With only 8 percent of patients surviving 5 years beyond their diagnosis, pancreatic cancer is one of the deadliest cancers. Currently, surgical removal of the cancerous tissue is the only effective treatment, but because the disease progresses so quickly, only 15 percent of patients are eligible for the procedure. Doctors can treat the symptoms of surgery-ineligible patients with drugs or chemotherapy. But patient response is highly varied, and there is no good method to determine which treatment is best for any given patient.

Obtaining high-quality samples of pancreatic cancer has been challenging. Tuveson’s team has addressed this with organoid technology. They take as little as 6 weeks to grow and can be derived from patients with even very advanced pancreatic cancer, using tiny biopsies.

Today in Cancer Discovery, Tuveson’s team reports on their findings from a library of 66 organoids derived from pancreatic tumor specimens at various stages. They demonstrated that the organoids provide an effective precision-medicine “pharmacotyping,” or drug-testing, pipeline.
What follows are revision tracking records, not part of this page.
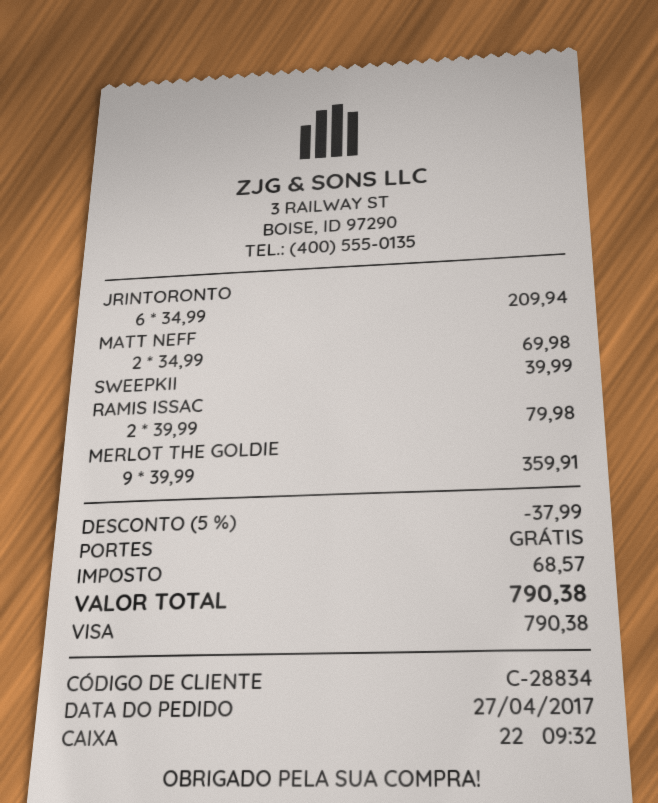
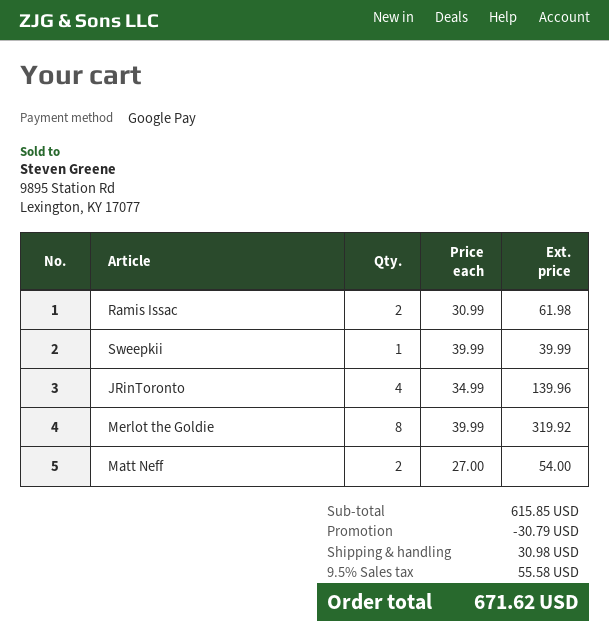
payment method: Visa -> Google Pay
JRINTORONTO: 6 x 34.99 = 209.94 -> 4 x 34.99 = 139.96
MATT NEFF: 2 x 34.99 = 69.98 -> 2 x 27.00 = 54.00
RAMIS ISSAC: 2 x 39.99 = 79.98 -> 2 x 30.99 = 61.98
MERLOT THE GOLDIE: 9 x 39.99 = 359.91 -> 8 x 39.99 = 319.92
discount: 37.99 -> 30.79
shipping: 0.00 -> 30.98
tax: 68.57 -> 55.58
total: 790.38 -> 671.62

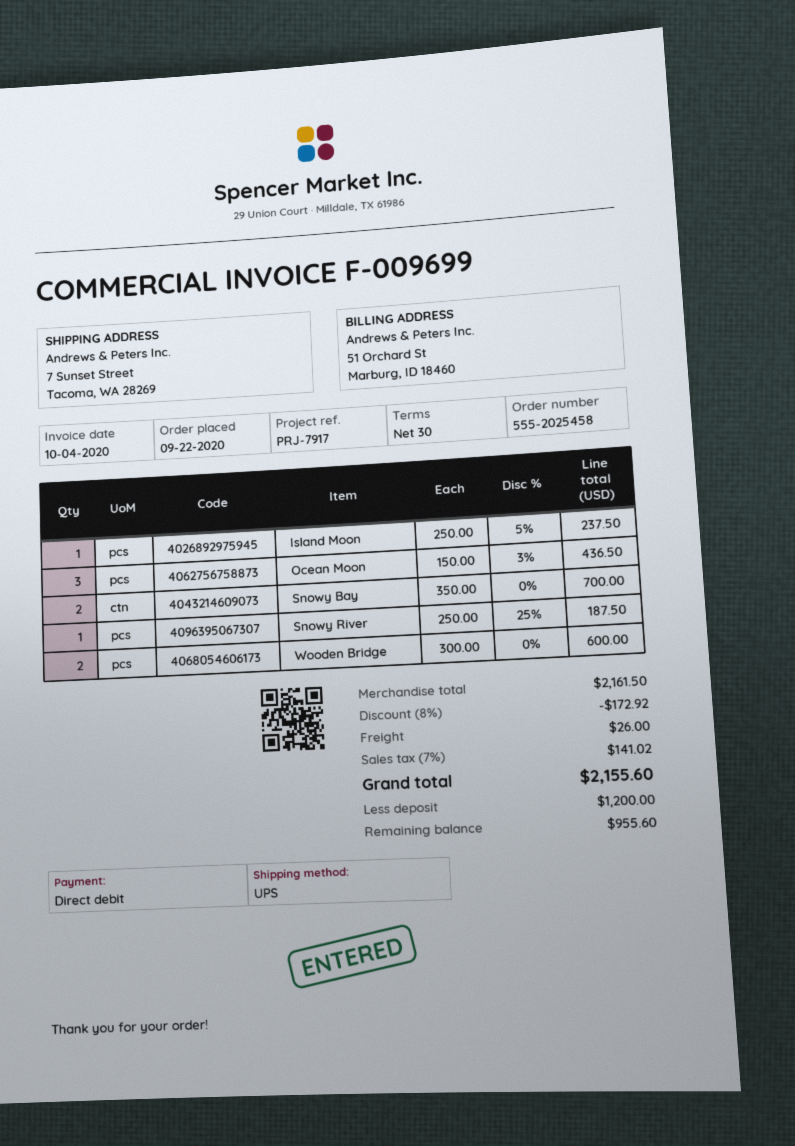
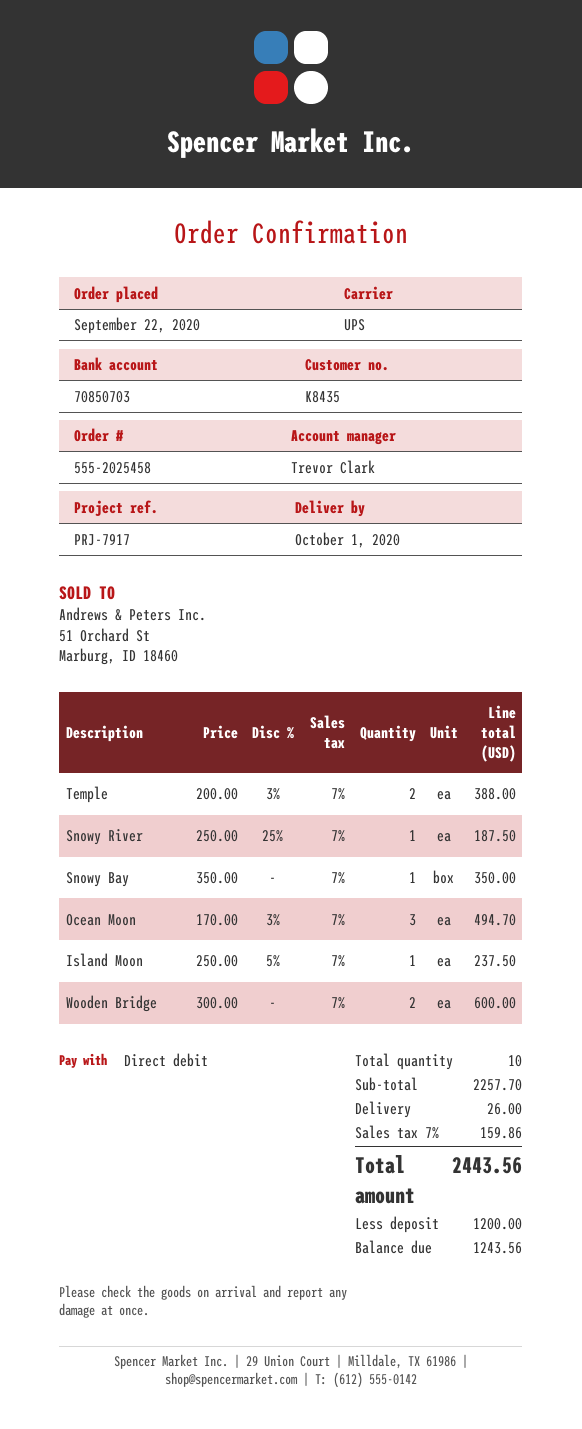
Ocean Moon: 3 x 150.00 - 3% = 436.50 -> 3 x 170.00 - 3% = 494.70
Snowy Bay: 2 x 350.00 = 700.00 -> 1 x 350.00 = 350.00
Temple: none -> 2 x 200.00 - 3% = 388.00
subtotal: 2161.50 -> 2257.70
discount: 8% = 172.92 -> none
tax: 7% = 141.02 -> 7% = 159.86
total: 2155.60 -> 2443.56
balance: 955.60 -> 1243.56

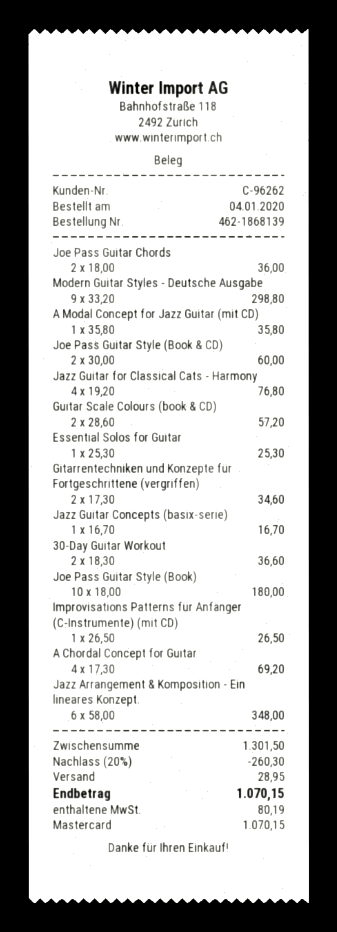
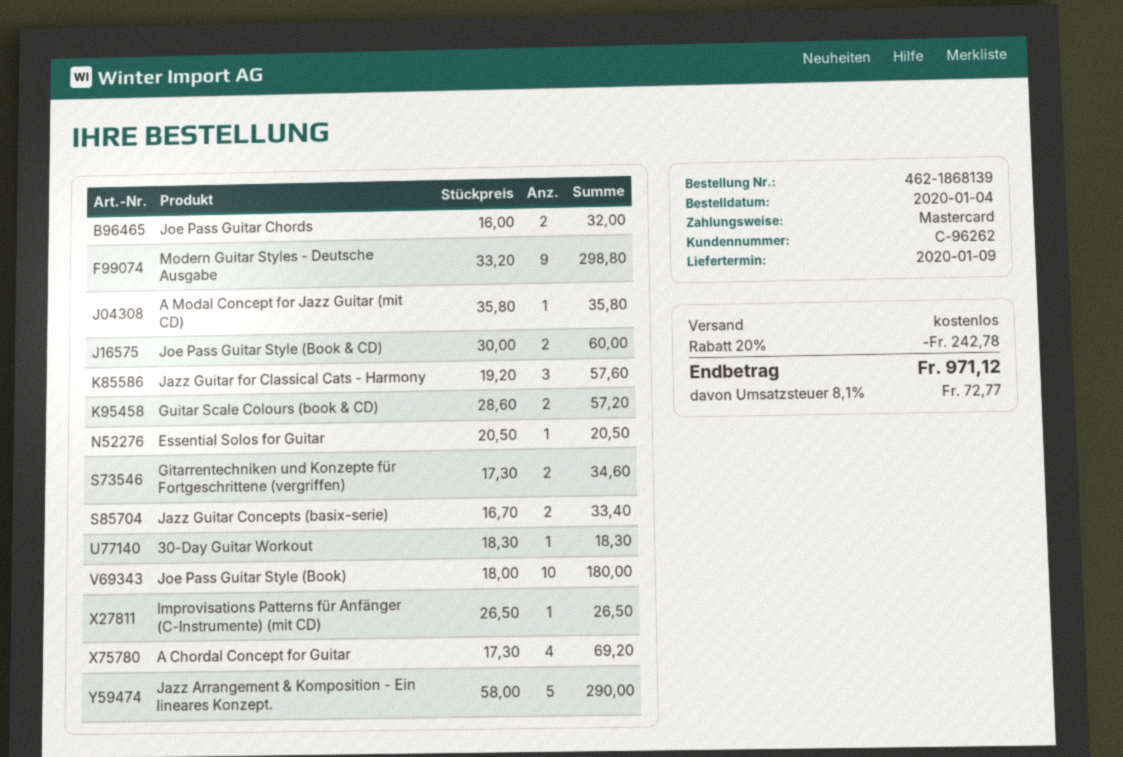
Joe Pass Guitar Chords: 2 x 18.00 = 36.00 -> 2 x 16.00 = 32.00
Jazz Guitar for Classical Cats - Harmony: 4 x 19.20 = 76.80 -> 3 x 19.20 = 57.60
Essential Solos for Guitar: 1 x 25.30 = 25.30 -> 1 x 20.50 = 20.50
Jazz Guitar Concepts (basix-serie): 1 x 16.70 = 16.70 -> 2 x 16.70 = 33.40
30-Day Guitar Workout: 2 x 18.30 = 36.60 -> 1 x 18.30 = 18.30
Jazz Arrangement & Komposition - Ein lineares Konzept.: 6 x 58.00 = 348.00 -> 5 x 58.00 = 290.00
discount: 20% = 260.30 -> 20% = 242.78
shipping: 28.95 -> 0.00
tax: 80.19 -> 72.77
total: 1070.15 -> 971.12

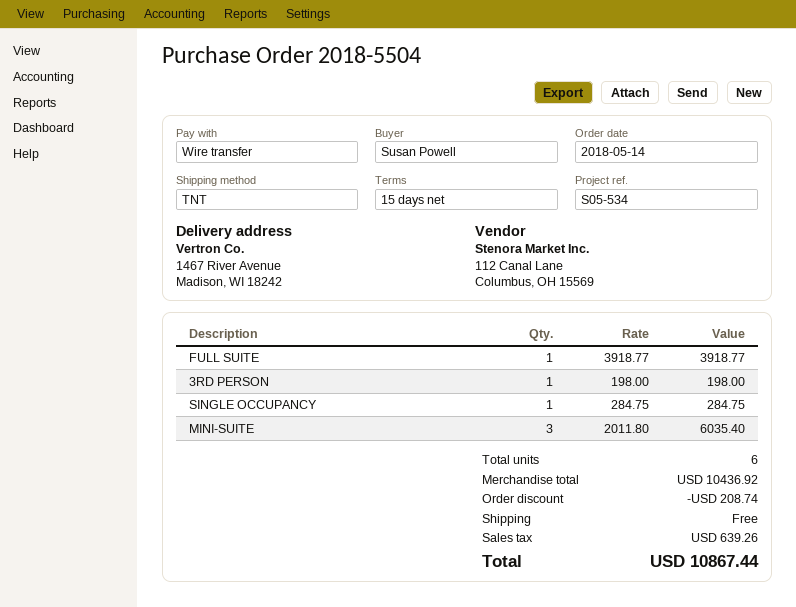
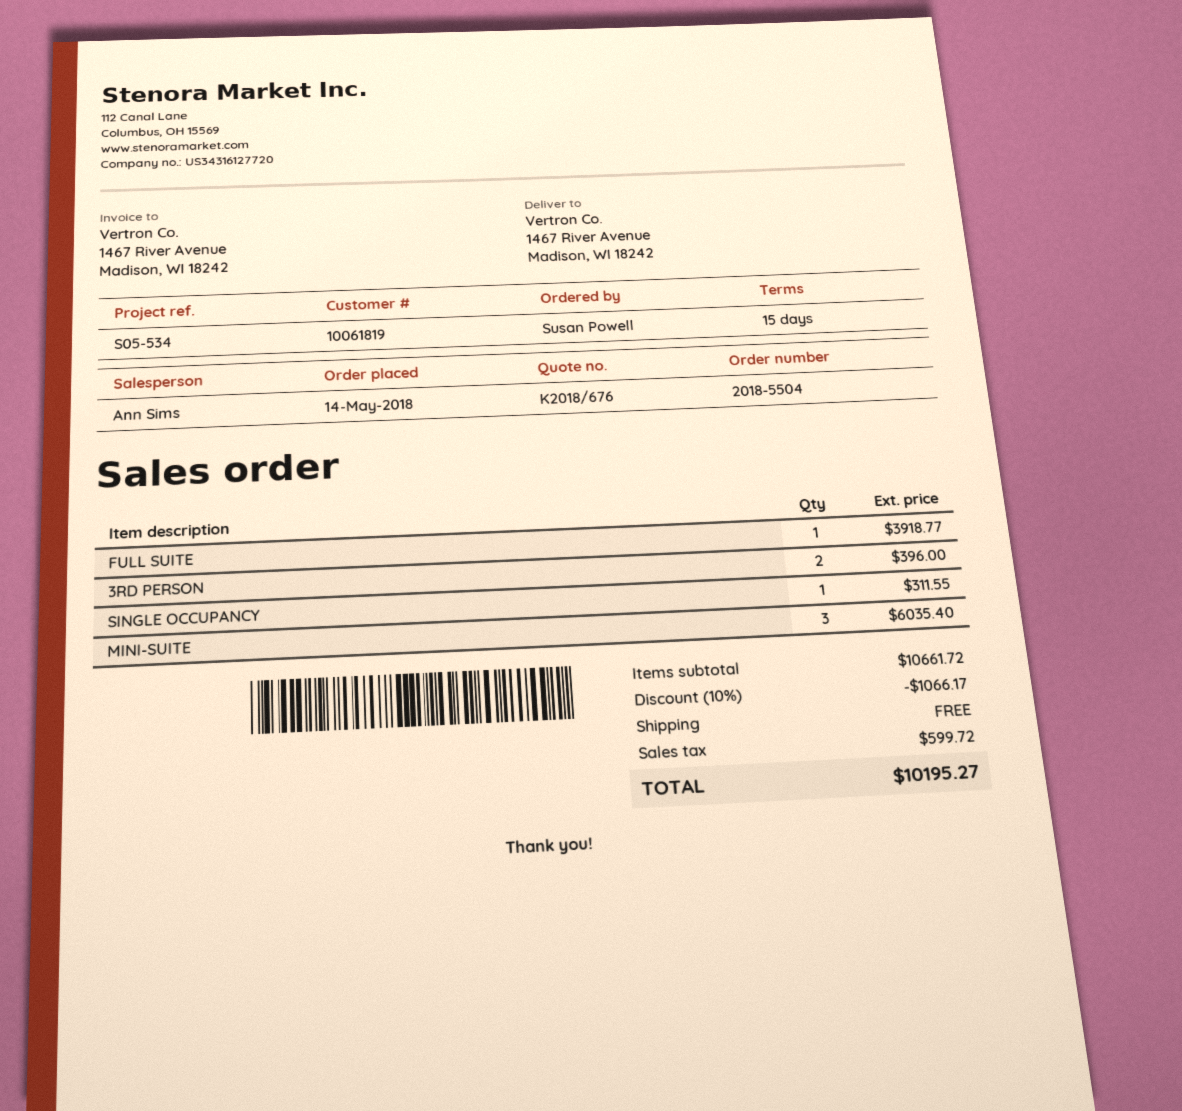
3RD PERSON: 1 for 198.00 -> 2 for 396.00
SINGLE OCCUPANCY: 1 for 284.75 -> 1 for 311.55
subtotal: 10436.92 -> 10661.72
discount: 208.74 -> 1066.17
tax: 639.26 -> 599.72
total: 10867.44 -> 10195.27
To do this, “we culture the organoid from the patient’s cancer and then test all possible standard-of-care drugs as well as experimental drugs,” Tiriac explains.

The team assessed RNA levels in individual organoids to determine gene signatures predictive of sensitivity to the five chemotherapies administered to pancreatic cancer patients.  Those showing sensitivity to specific drugs lived much longer before the cancer progressed.  “Therefore, the signatures should enable physicians to choose the correct chemotherapy for pancreatic cancer patients for first-line treatment,” Tuveson says. Since many of the organoids that did not respond well to chemotherapy were sensitive to various investigational drugs, patients who lacked the sensitivity signatures “might instead more quickly be treated with experimental agents,” he adds.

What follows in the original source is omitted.